When I sold mattresses it was a split king adjustable base. That’s two twin extra long mattresses next to each other to make a king, but each side can move independently. They’re insanely expensive and honestly kind’ve impractical but it was the biggest ticket thing to sell.
When I sold sex toys though our white whale was the 20lb ass. It was a female pelvis, a cut out from the waist to the tops of the thighs. It was hyper realistic material and cost about $500. I definitely had bigger tickets but not in one item typically.
In my time at the sex shop, I sold three. Each time was completely different in terms of how the guy acted about buying it. The first man was a little embarrassed and shy about it. I was professional and supportive as I rang it up. Once I handed him the receipt he looked at the box. Then he looked at me.

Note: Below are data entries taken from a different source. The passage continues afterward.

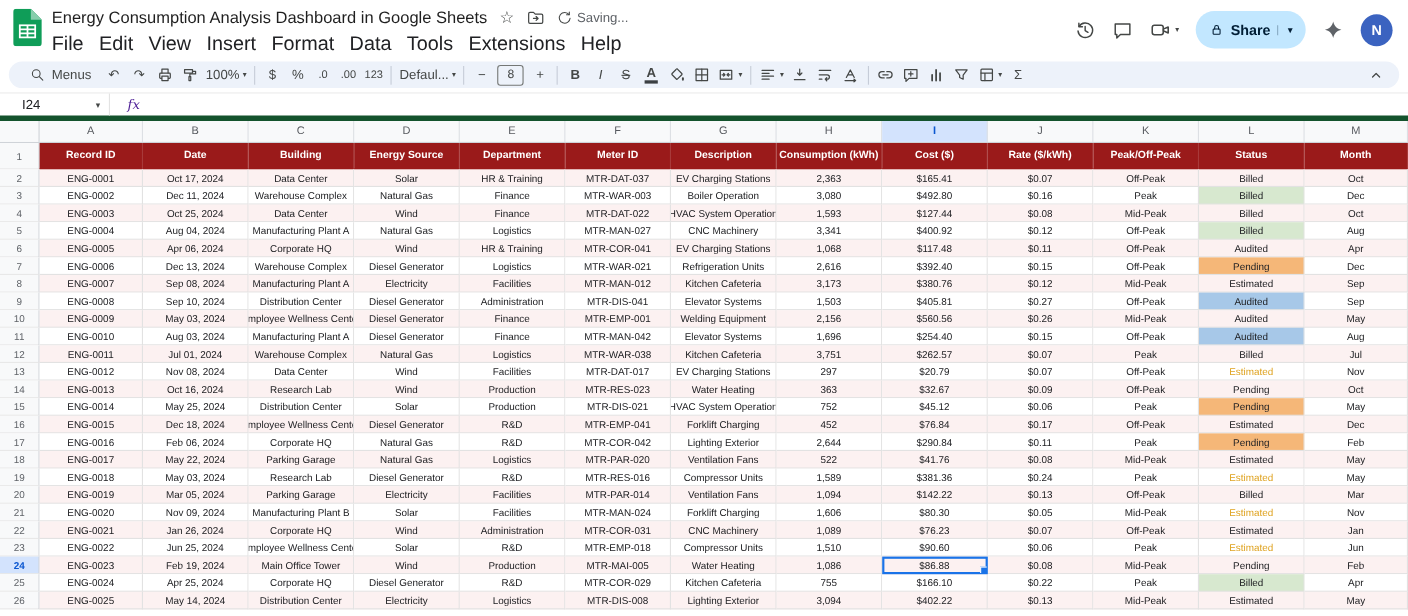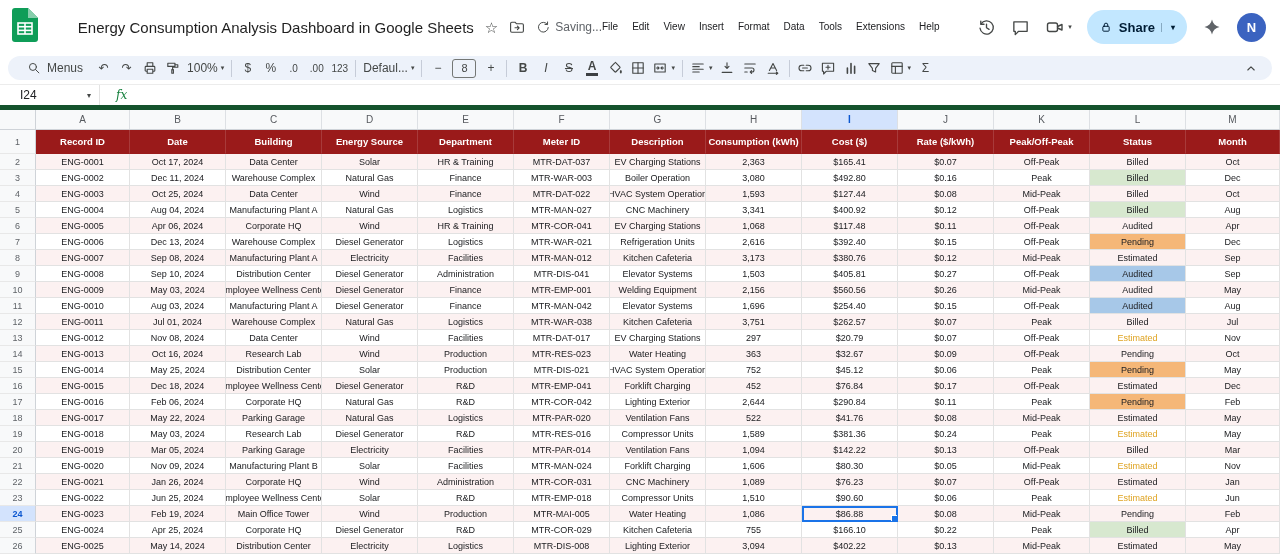--- a/index.html
+++ b/index.html
@@ -2,26 +2,26 @@
 <html style="--accent-blue: #1a73e8; --selection-header: #d3e3fd; --sheet-header-bg: #9a1a1a; --band-row: #fcf1f1; --status-green: #d7e8cf; --status-orange: #f5b778; --status-blue: #a7c8e8; --status-yellow-text: #dfa321; --toolbar-bg: #edf2fa; --share-pill-bg: #c2e7ff; --share-pill-text: #001d35; --grid-line: #e2e2e2;"><head>
 <meta charset="utf-8">
 <style>
 *{box-sizing:border-box;margin:0;padding:0}
 html,body{width:1280px;height:560px;overflow:hidden;background:#fff;color:#202124;font-family:"Liberation Sans",sans-serif}
 .ic{stroke:#444746;fill:none;stroke-width:1.4;stroke-linecap:round;stroke-linejoin:round}
 .icd{stroke:#001d35}
 
 .topbar{display:flex;align-items:center;height:54px;padding:0 14px 0 12px}
 .logo{flex:none;margin-right:9px;cursor:pointer}
-.tb-main{flex:1;min-width:0;display:flex;flex-direction:row;justify-content:center}
+.tb-main{flex:1;min-width:0;display:flex;flex-direction:column;justify-content:center}
 .title-row{display:flex;align-items:center;gap:11px;height:24px}
 .doc-title{font-size:15px;color:#1f1f1f;white-space:nowrap}
 .ticon{color:#444746;font-size:15px;line-height:1;display:flex;align-items:center}
 .saving{display:flex;align-items:center;gap:5px;color:#5f6368;font-size:12px}
-.menu-row{display:flex;font-size:10px;color:#202124;margin-left:-7px;height:22px;align-items:center}
+.menu-row{display:flex;font-size:18px;color:#202124;margin-left:-7px;height:22px;align-items:center}
 .menu-item{padding:2px 7px;border-radius:4px;cursor:default}
 .tb-right{display:flex;align-items:center;gap:15px;flex:none}
 .cicon{display:flex;align-items:center;color:#444746;cursor:pointer}
 .share{display:flex;align-items:center;height:34px;background:var(--share-pill-bg,#c2e7ff);color:var(--share-pill-text,#001d35);border-radius:17px;font-size:13px;font-weight:bold;padding:0 12px;cursor:pointer}
 .share span{margin-left:6px}
 .share-dd{border-left:1px solid rgba(0,29,53,.3);padding-left:9px;margin-left:9px;font-size:8px}
 .avatar{width:29px;height:29px;border-radius:50%;background:#3b63c0;color:#fff;display:flex;align-items:center;justify-content:center;font-size:13px;font-weight:bold;cursor:pointer}
 .dd{font-size:7px;color:#444746;margin-left:3px}
 
 .toolbar-wrap{padding:2px 8px 4px}
@@ -32,21 +32,21 @@
 .smalltxt{font-size:10px}
 .fontsize{width:24px;height:19px;border:1px solid #747775;border-radius:3px;display:flex;align-items:center;justify-content:center;font-size:11px;margin:0 3px;background:transparent;cursor:text}
 .b{font-weight:bold}.it{font-style:italic}.st{text-decoration:line-through}
 .tcolor{font-weight:bold;flex-direction:column;line-height:11px}
 .tcolor i{display:block;width:12px;height:3px;background:#3c4043;margin-top:1px}
 .spacer{flex:1}
 
 .formula-bar{display:flex;align-items:center;height:26px;border-top:1px solid #ececec;border-bottom:5px solid #14532d;padding-left:8px;font-size:12px}
 .name-box{width:92px;height:100%;display:flex;align-items:center;justify-content:space-between;padding:0 8px 0 12px;border-right:1px solid #e3e3e3;cursor:pointer}
 .name-box .dd{font-size:8px}
-.fx{font-family:"DejaVu Serif",serif;font-style:italic;color:#15803d;margin:0 14px 0 16px}
+.fx{font-family:"DejaVu Serif",serif;font-style:italic;color:#4c1d95;margin:0 14px 0 16px}
 .formula-value{flex:1;color:#202124;cursor:text}
 
 .colhead-row{display:flex;height:20px;background:#f8f9fa;border-bottom:1px solid #cfd3d8;font-size:10px;color:#56595e}
 .corner{width:36px;flex:none;border-right:1px solid #cfd3d8;background:#f8f9fa;cursor:pointer}
 .colh{flex:none;display:flex;align-items:center;justify-content:center;border-right:1px solid #dde0e4;cursor:pointer}
 .colh.sel-col{background:var(--selection-header,#d3e3fd);color:#0b57d0;font-weight:bold}
 .row{display:flex;height:16px}
 .sheet-header-row{height:24px}
 .gutter{width:36px;flex:none;display:flex;align-items:center;justify-content:center;font-size:9px;color:#5f6368;background:#f8f9fa;border-right:1px solid #cfd3d8;border-bottom:1px solid #e8e8e8;cursor:pointer}
 .gutter.sel{background:var(--selection-header,#d3e3fd);color:#0b57d0;font-weight:bold}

If you’ve ever wondered how big a box has to be to fit a 20lb ass let me just tell you: it’s pretty damn big. It’s an uncomfortably large armful of box and every side has a picture of the sex toy inside on it. It’s not subtle.
“Could I get a bag….?”
There was no bag that existed that could possibly contain all that ass. “Hang on,” I told him.
I got scissors and tape and covered the box in cut up black bags. Looking relieved he picked up his purchase and left.
The next man to buy one carried it proudly to the counter; self assured and not embarrassed in the least. When I said I didn’t have a bag, but I could wrap it for him he gave a hearty shrug and hefted it into his arms, marching out the door with the butt on full display.
The last man to get one was just kind’ve an odd guy. Not creepy, but eccentric. We got along great, and as I rang him up I said, “Well one guy wanted his taped over, and one guy carried it out. What would you prefer?”
“There’s no bags?”
“No store bags. I think our jumbo trash bags in the back might fit it….?” It seemed rude to suggest putting a $500 item into a trash bag, but he wasn’t bothered.
He considered this then said, “Bring me the trash bag.”
When I delivered it to him he still managed to surprise me. Instead of shoving the huge box into it he opened the box. He took out his new $500 sex toy, and all the little things it came with, tipping them unceremoniously into the trash bag.
“There! Now I don’t have to deal with the box later!”
I was slightly stunned but agreed that I could easily deal with the trash. Then in a move I still think about with delight he flung the trash bag over his shoulder like a Santa with a sack full of ass and sauntered out the door.
If this or my other escapades made you laugh you could pop a tip into my Ko-fi! For more like this check my tag "ffs foibles".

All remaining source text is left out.